| Exercise |
Return the data below unaltered, but strip out the pictures.

| Records for this task |
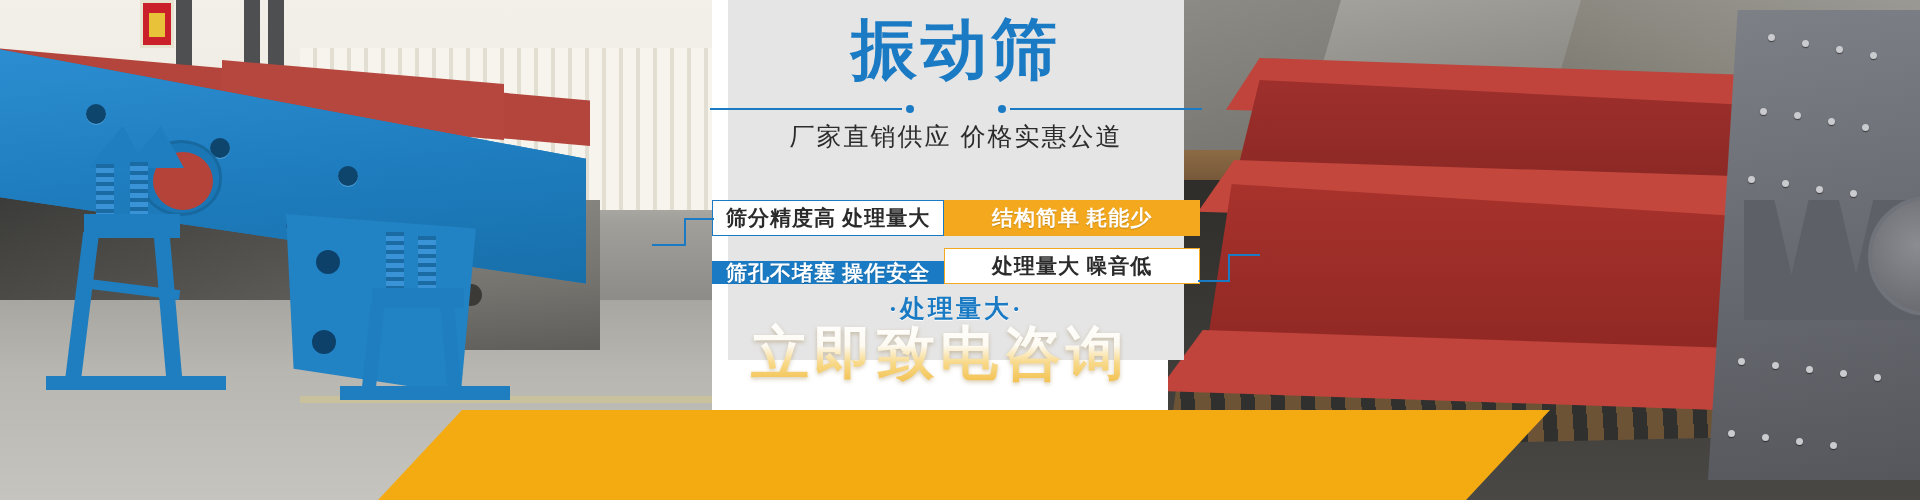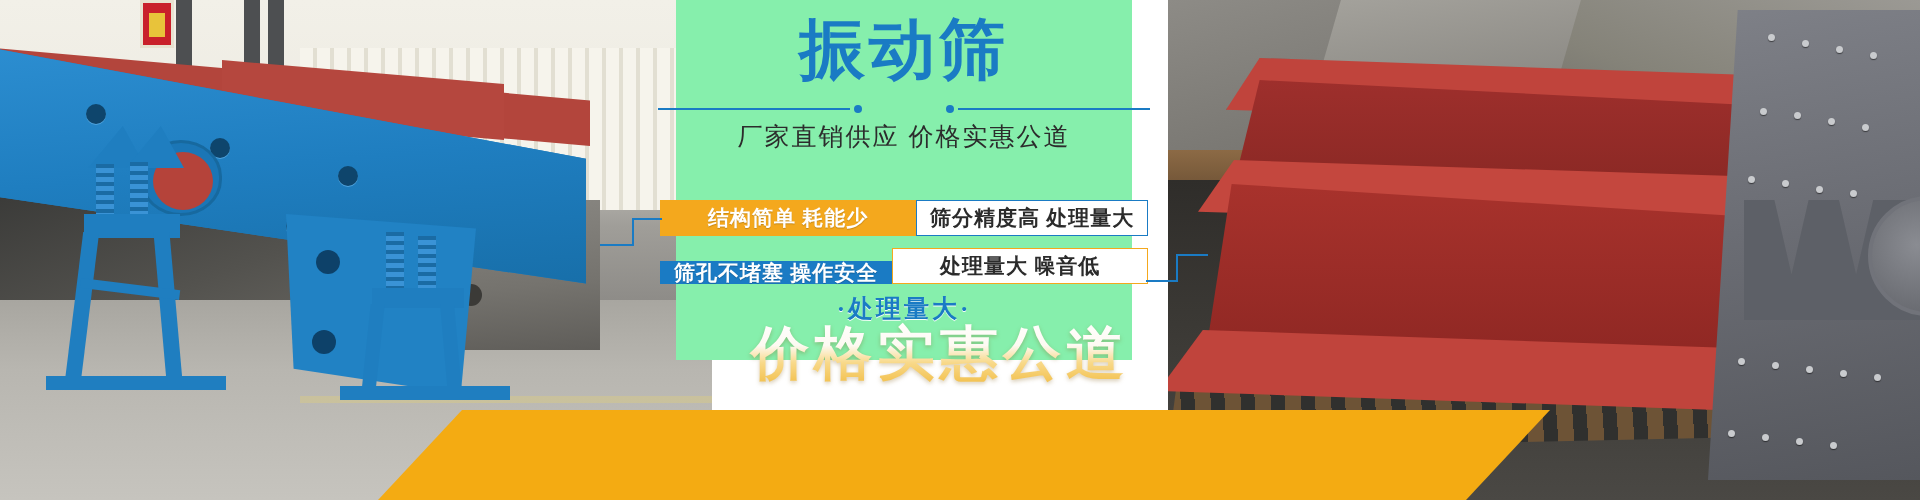--- a/index.html
+++ b/index.html
@@ -92,22 +92,22 @@
   .pr-vee{position:absolute;left:576px;top:200px;width:190px;height:120px;
     background:#5d6067;
     clip-path:polygon(0 0,16% 0,25% 62%,34% 0,50% 0,59% 62%,68% 0,84% 0,100% 0,100% 100%,0 100%);}
   .pr-rivets{position:absolute;}
   .rv{position:absolute;width:7px;height:7px;border-radius:50%;background:#c9cbce;box-shadow:0 1px 1px rgba(0,0,0,.5);}
   .pr-wheel{position:absolute;left:700px;top:196px;width:120px;height:120px;border-radius:50%;
     background:radial-gradient(circle at 40% 40%,#8a8c92,#5c5e64);border:4px solid #71737a;}
 
   
   .center{
-    position:absolute; left:676px; top:0; width:456px; height:360px;
-    background:#86efac; z-index:5;
+    position:absolute; left:728px; top:0; width:456px; height:360px;
+    background:#e5e5e5; z-index:5;
   }
   .title{
     position:absolute; left:0; right:0; top:16px; text-align:center;
     font-size:66px; font-weight:bold; color:#1a7bc4; letter-spacing:4px;
     font-family:"Liberation Sans","DejaVu Sans",sans-serif;
     line-height:1.0;
   }
   .divider{
     position:absolute; left:-18px; right:-18px; top:104px; height:10px;
   }
@@ -279,22 +279,22 @@
       <span class="ln l1"></span>
       <span class="dot d1"></span>
       <span class="dot d2"></span>
       <span class="ln l2"></span>
     </div>
 
     <div class="subtitle">厂家直销供应  价格实惠公道</div>
 
 
     <div class="featrow r1">
+      <div class="cell white-blue">筛分精度高  处理量大</div>
       <div class="cell orange">结构简单  耗能少</div>
-      <div class="cell white-blue">筛分精度高  处理量大</div>
     </div>
 
     <div class="featrow r2">
       <div class="cell blue">筛孔不堵塞  操作安全</div>
       <div class="cell white-orange">处理量大   噪音低</div>
     </div>
 
     <div class="bracket br-left">
       <span class="h" style="left:0;top:38px;width:34px;"></span>
       <span class="v" style="left:32px;top:12px;height:28px;"></span>
@@ -303,15 +303,15 @@
 
     <div class="bracket br-right">
       <span class="h" style="left:0;top:26px;width:32px;"></span>
       <span class="v" style="left:30px;top:0;height:28px;"></span>
       <span class="h" style="left:30px;top:0;width:32px;"></span>
     </div>
 
     <div class="brandline">·处理量大·</div>
   </div>
 
-  <div class="cta">价格实惠公道</div>
+  <div class="cta">立即致电咨询</div>
 
 </div>
 
 </body></html>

| Task response |
--- a/index.html
+++ b/index.html
@@ -92,22 +92,22 @@
   .pr-vee{position:absolute;left:576px;top:200px;width:190px;height:120px;
     background:#5d6067;
     clip-path:polygon(0 0,16% 0,25% 62%,34% 0,50% 0,59% 62%,68% 0,84% 0,100% 0,100% 100%,0 100%);}
   .pr-rivets{position:absolute;}
   .rv{position:absolute;width:7px;height:7px;border-radius:50%;background:#c9cbce;box-shadow:0 1px 1px rgba(0,0,0,.5);}
   .pr-wheel{position:absolute;left:700px;top:196px;width:120px;height:120px;border-radius:50%;
     background:radial-gradient(circle at 40% 40%,#8a8c92,#5c5e64);border:4px solid #71737a;}
 
   
   .center{
-    position:absolute; left:676px; top:0; width:456px; height:360px;
-    background:#86efac; z-index:5;
+    position:absolute; left:728px; top:0; width:456px; height:360px;
+    background:#e5e5e5; z-index:5;
   }
   .title{
     position:absolute; left:0; right:0; top:16px; text-align:center;
     font-size:66px; font-weight:bold; color:#1a7bc4; letter-spacing:4px;
     font-family:"Liberation Sans","DejaVu Sans",sans-serif;
     line-height:1.0;
   }
   .divider{
     position:absolute; left:-18px; right:-18px; top:104px; height:10px;
   }
@@ -279,22 +279,22 @@
       <span class="ln l1"></span>
       <span class="dot d1"></span>
       <span class="dot d2"></span>
       <span class="ln l2"></span>
     </div>
 
     <div class="subtitle">厂家直销供应  价格实惠公道</div>
 
 
     <div class="featrow r1">
+      <div class="cell white-blue">筛分精度高  处理量大</div>
       <div class="cell orange">结构简单  耗能少</div>
-      <div class="cell white-blue">筛分精度高  处理量大</div>
     </div>
 
     <div class="featrow r2">
       <div class="cell blue">筛孔不堵塞  操作安全</div>
       <div class="cell white-orange">处理量大   噪音低</div>
     </div>
 
     <div class="bracket br-left">
       <span class="h" style="left:0;top:38px;width:34px;"></span>
       <span class="v" style="left:32px;top:12px;height:28px;"></span>
@@ -303,15 +303,15 @@
 
     <div class="bracket br-right">
       <span class="h" style="left:0;top:26px;width:32px;"></span>
       <span class="v" style="left:30px;top:0;height:28px;"></span>
       <span class="h" style="left:30px;top:0;width:32px;"></span>
     </div>
 
     <div class="brandline">·处理量大·</div>
   </div>
 
-  <div class="cta">价格实惠公道</div>
+  <div class="cta">立即致电咨询</div>
 
 </div>
 
 </body></html>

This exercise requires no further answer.